**WORK REQUEST:**
Where the line with "- Additionally, the" appears below, start writing out lines exactly, and finish with the line with "clicking the send button.", which is included; write out nothing else.

(Modification records)

-------------------------

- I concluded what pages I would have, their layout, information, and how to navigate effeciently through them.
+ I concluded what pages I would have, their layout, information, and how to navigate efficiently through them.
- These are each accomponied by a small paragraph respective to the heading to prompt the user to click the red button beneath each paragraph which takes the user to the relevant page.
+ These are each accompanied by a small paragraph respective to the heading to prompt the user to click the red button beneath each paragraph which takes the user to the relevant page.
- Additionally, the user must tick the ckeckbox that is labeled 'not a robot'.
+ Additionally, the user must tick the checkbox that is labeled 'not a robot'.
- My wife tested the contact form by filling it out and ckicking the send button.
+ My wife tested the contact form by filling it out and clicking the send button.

-------------------------

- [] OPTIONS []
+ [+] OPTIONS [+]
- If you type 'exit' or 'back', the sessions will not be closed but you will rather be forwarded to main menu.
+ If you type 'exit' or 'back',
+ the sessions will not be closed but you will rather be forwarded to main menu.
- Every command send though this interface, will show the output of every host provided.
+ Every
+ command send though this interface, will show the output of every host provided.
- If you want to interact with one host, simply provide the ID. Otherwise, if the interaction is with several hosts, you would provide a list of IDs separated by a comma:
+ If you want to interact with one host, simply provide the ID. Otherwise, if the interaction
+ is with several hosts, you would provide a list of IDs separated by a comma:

-------------------------

**OUTPUT FOR THIS EXERCISE:**
- Additionally, the user must tick the ckeckbox that is labeled 'not a robot'.
+ Additionally, the user must tick the checkbox that is labeled 'not a robot'.
- My wife tested the contact form by filling it out and ckicking the send button.
+ My wife tested the contact form by filling it out and clicking the send button.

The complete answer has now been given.